__Exercise aim__: If a line in the records below contains the word "class", copy it out.
++++++
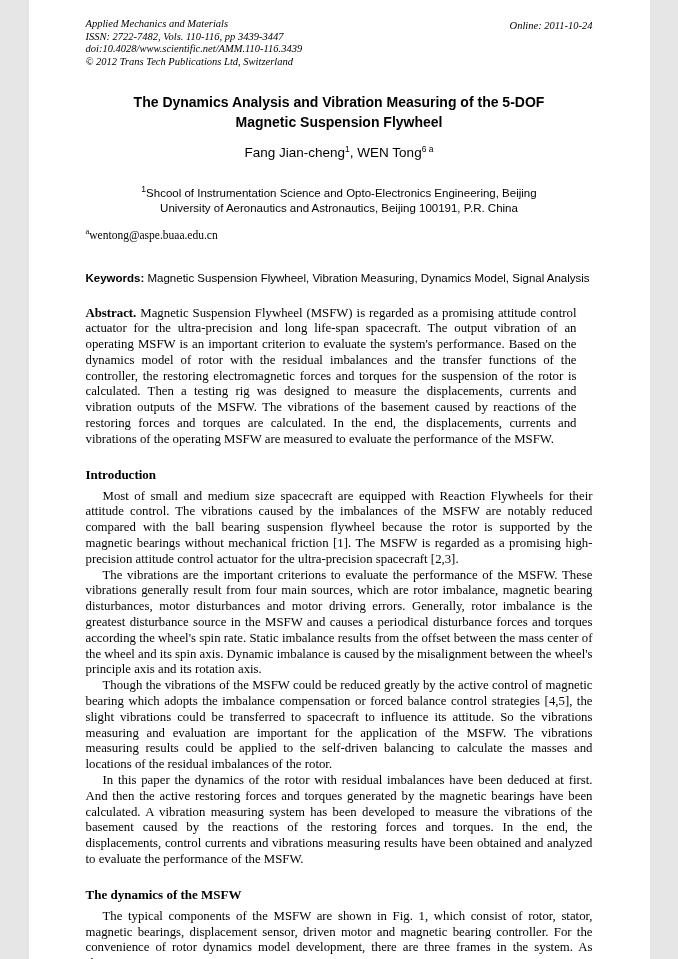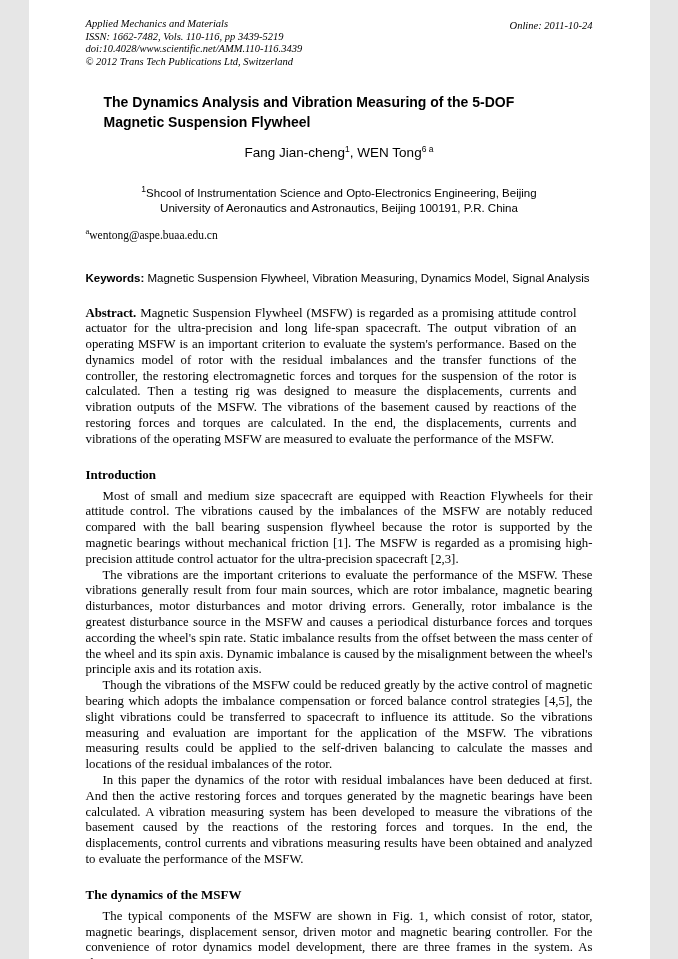--- a/index.html
+++ b/index.html
@@ -96,7 +96,7 @@
   <div class="header">
     <div class="header-left">
       <div>Applied Mechanics and Materials</div>
-      <div>ISSN: 1662-7482, Vols. 110-116, pp 3439-5219</div>
+      <div>ISSN: 2722-7482, Vols. 110-116, pp 3439-3447</div>
       <div>doi:10.4028/www.scientific.net/AMM.110-116.3439</div>
       <div>© 2012 Trans Tech Publications Ltd, Switzerland</div>
     </div>

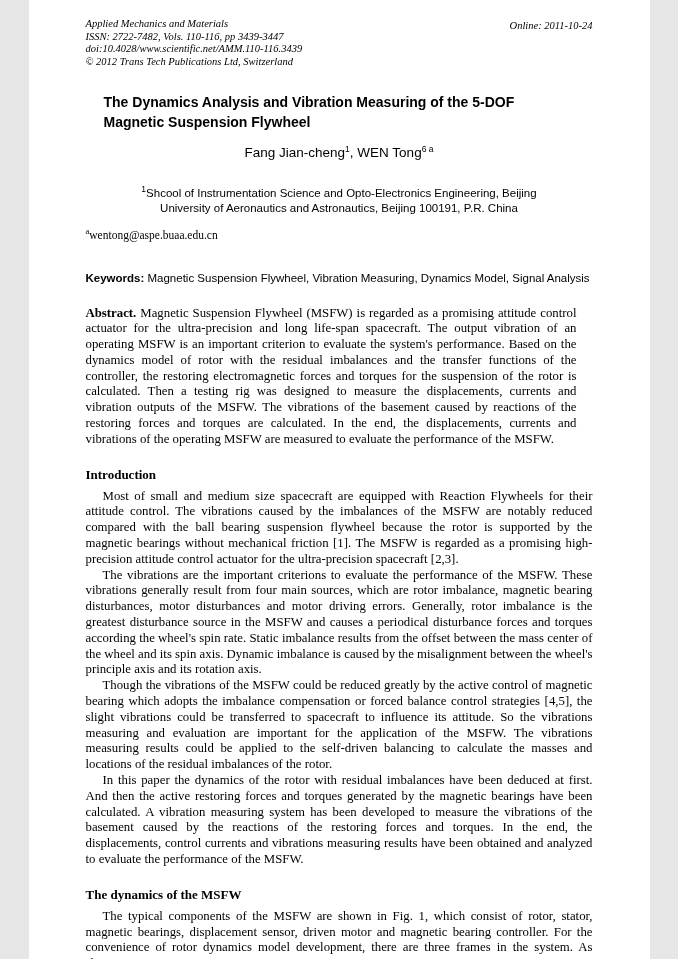--- a/index.html
+++ b/index.html
@@ -32,6 +32,7 @@
     font-size: 14px;
     line-height: 20px;
     font-weight: bold;
+    text-align: center;
     margin: 24px 18px 4px 18px;
   }
   .authors {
++++++
__Output below__:
   <div class="header">
     <div class="header-left">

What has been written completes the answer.